··· Data under study

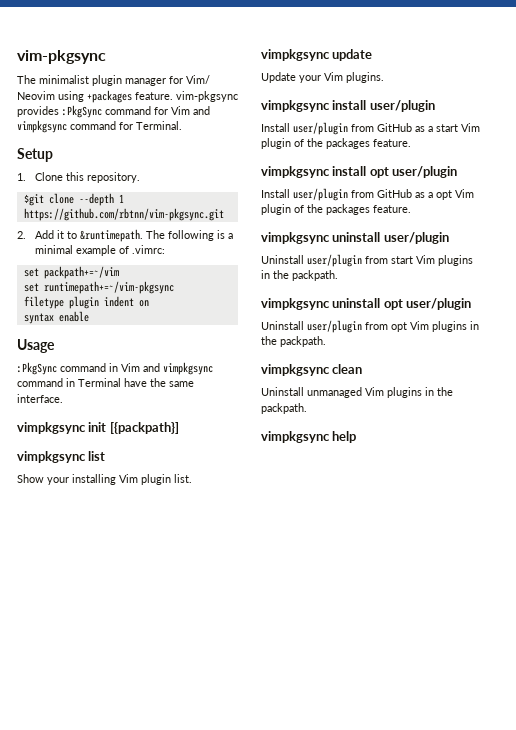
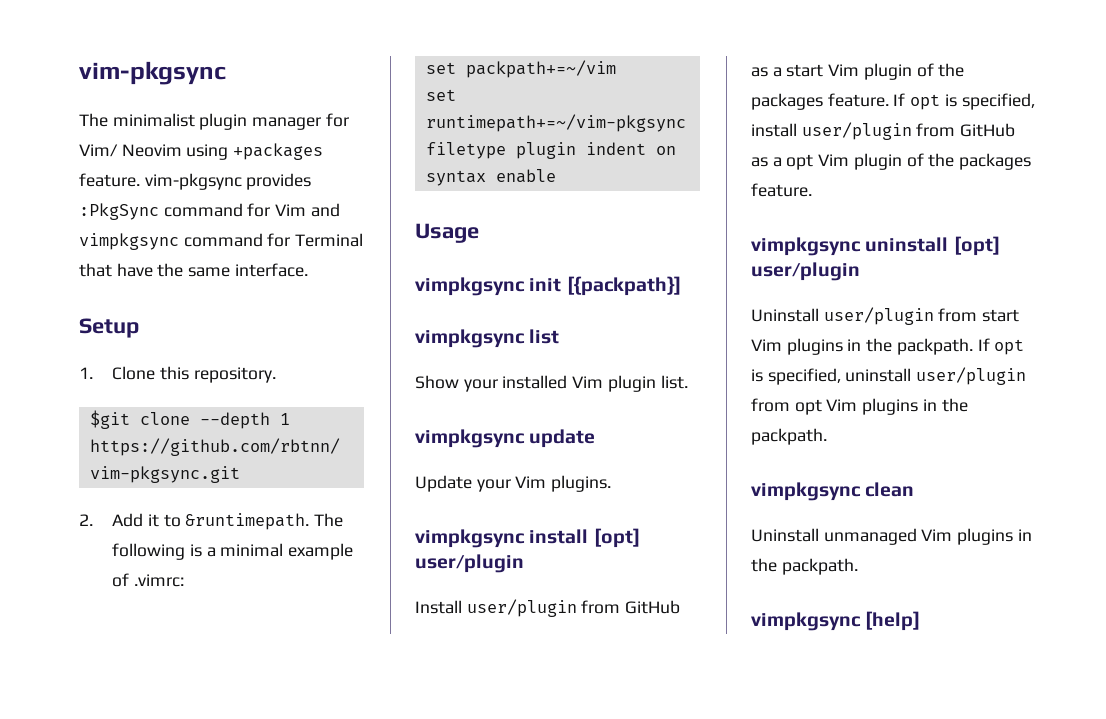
[136,121,182,130] Terminal. -> [295,233,364,247] [79,263,308,277] Terminal that have the same interface.
[17,362,213,375] [17,378,194,387] [17,394,63,403] // :PkgSync command in Vim and vimpkgsync command in Terminal have the same interface. -> (479, 233) none
[72,474,116,485] installing -> [502,375,568,389] installed
(367, 105) none -> [593,528,640,548] [opt]
[261,166,458,178] [261,189,290,198] // vimpkgsync install opt user/plugin // Install -> [893,93,1035,110] [751,123,797,137] If opt is specified, install
(381, 237) none -> [953,236,1000,256] [opt]
[261,298,472,310] [261,321,304,330] // vimpkgsync uninstall opt user/plugin // Uninstall -> [977,338,1025,355] [751,368,912,385] If opt is specified, uninstall
[332,431,357,443] help -> [865,611,921,631] [help]

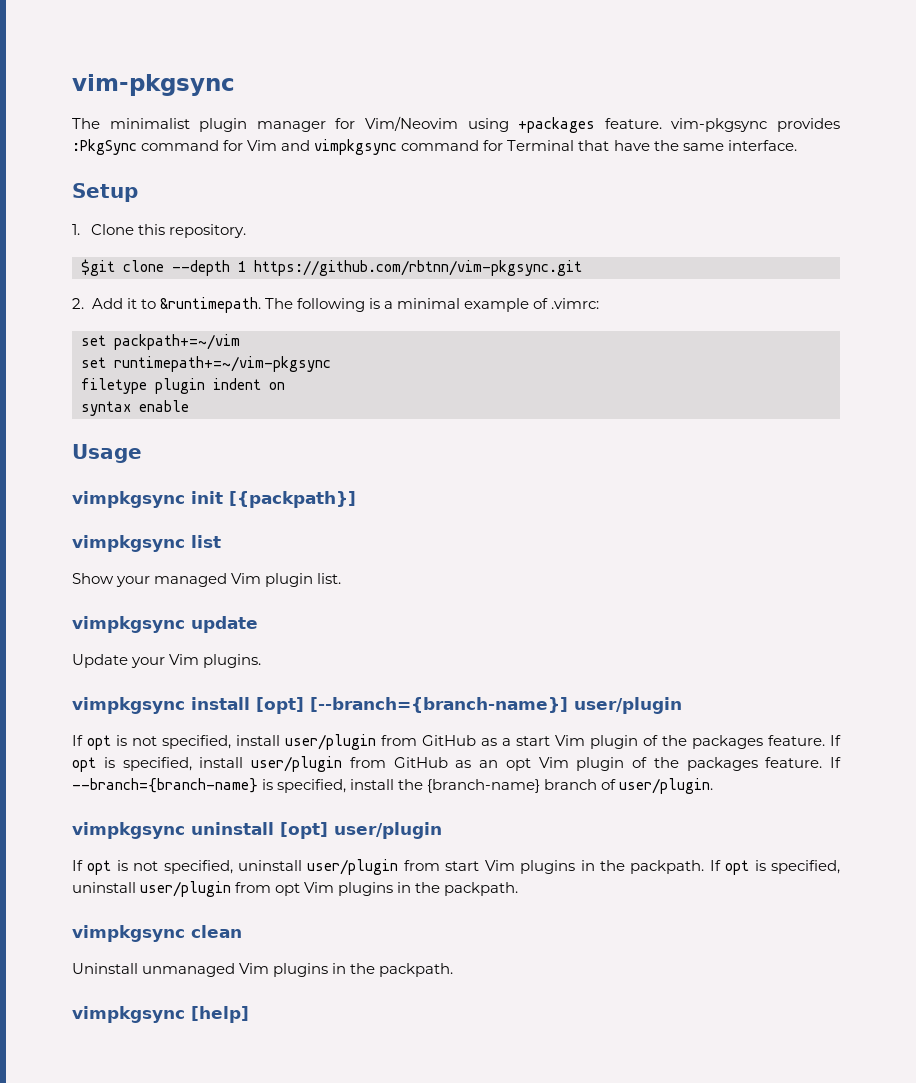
[79,144,182,157] Vim/ Neovim -> [365,116,458,131] Vim/Neovim
[502,375,568,389] installed -> [154,573,228,587] managed
[415,554,524,573] [415,600,462,614] user/plugin // Install -> [310,697,682,714] [72,735,280,750] [--branch={branch-name}] user/plugin // If opt is not specified, install
[772,157,782,167] a -> [479,760,498,768] an
[751,236,1000,256] [751,262,860,281] [751,308,819,322] // vimpkgsync uninstall [opt] user/plugin // Uninstall -> [830,757,841,768] [72,778,714,794] [72,822,442,839] [72,860,303,875] If --branch={branch-name} is specified, install the {branch-name} branch of user/plugin. // vimpkgsync uninstall [opt] user/plugin // If opt is not specified, uninstall

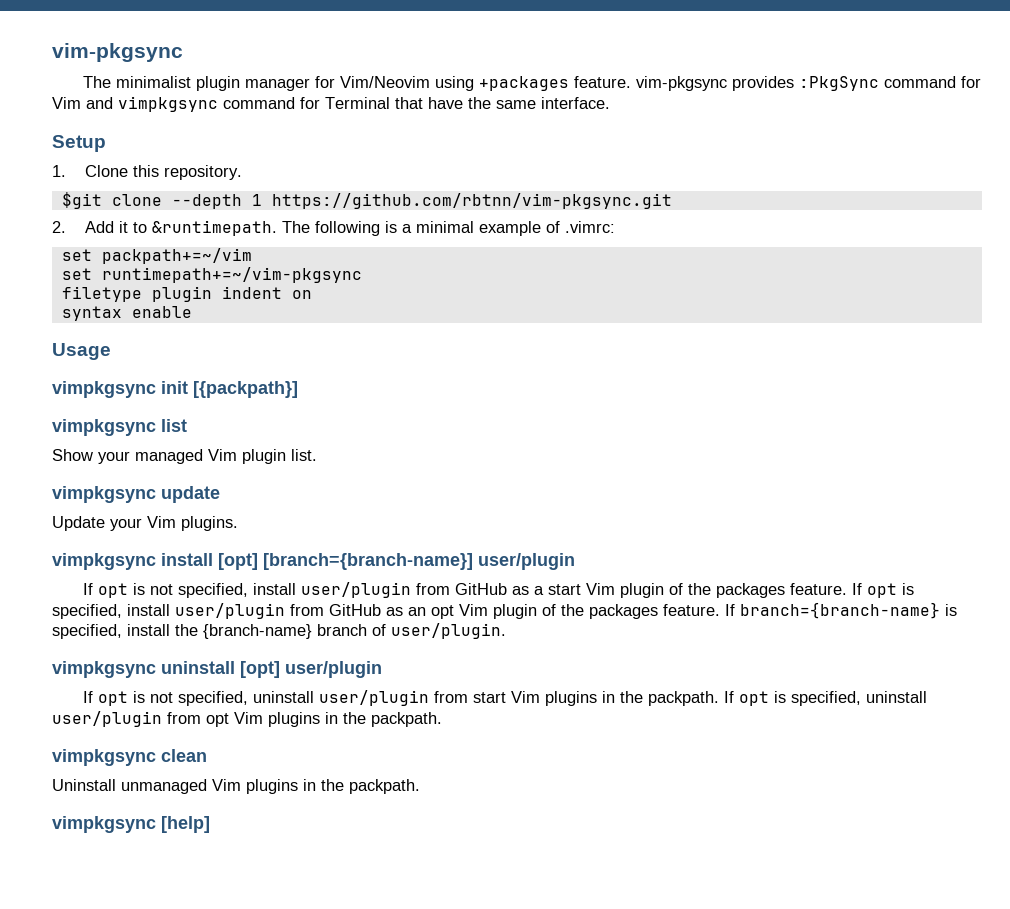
[310,697,568,713] [--branch={branch-name}] -> [263,553,473,570] [branch={branch-name}]
[72,778,258,793] --branch={branch-name} -> [740,602,940,619] branch={branch-name}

······

Work task:
Nothing but the records, copied exactly and stripped of pictures, should be returned.

Answer to this exercise:
[136,121,182,130] Terminal. -> [295,233,364,247] [79,263,308,277] Terminal that have the same interface.
[17,362,213,375] [17,378,194,387] [17,394,63,403] // :PkgSync command in Vim and vimpkgsync command in Terminal have the same interface. -> (479, 233) none
[72,474,116,485] installing -> [502,375,568,389] installed
(367, 105) none -> [593,528,640,548] [opt]
[261,166,458,178] [261,189,290,198] // vimpkgsync install opt user/plugin // Install -> [893,93,1035,110] [751,123,797,137] If opt is specified, install
(381, 237) none -> [953,236,1000,256] [opt]
[261,298,472,310] [261,321,304,330] // vimpkgsync uninstall opt user/plugin // Uninstall -> [977,338,1025,355] [751,368,912,385] If opt is specified, uninstall
[332,431,357,443] help -> [865,611,921,631] [help]

[79,144,182,157] Vim/ Neovim -> [365,116,458,131] Vim/Neovim
[502,375,568,389] installed -> [154,573,228,587] managed
[415,554,524,573] [415,600,462,614] user/plugin // Install -> [310,697,682,714] [72,735,280,750] [--branch={branch-name}] user/plugin // If opt is not specified, install
[772,157,782,167] a -> [479,760,498,768] an
[751,236,1000,256] [751,262,860,281] [751,308,819,322] // vimpkgsync uninstall [opt] user/plugin // Uninstall -> [830,757,841,768] [72,778,714,794] [72,822,442,839] [72,860,303,875] If --branch={branch-name} is specified, install the {branch-name} branch of user/plugin. // vimpkgsync uninstall [opt] user/plugin // If opt is not specified, uninstall

[310,697,568,713] [--branch={branch-name}] -> [263,553,473,570] [branch={branch-name}]
[72,778,258,793] --branch={branch-name} -> [740,602,940,619] branch={branch-name}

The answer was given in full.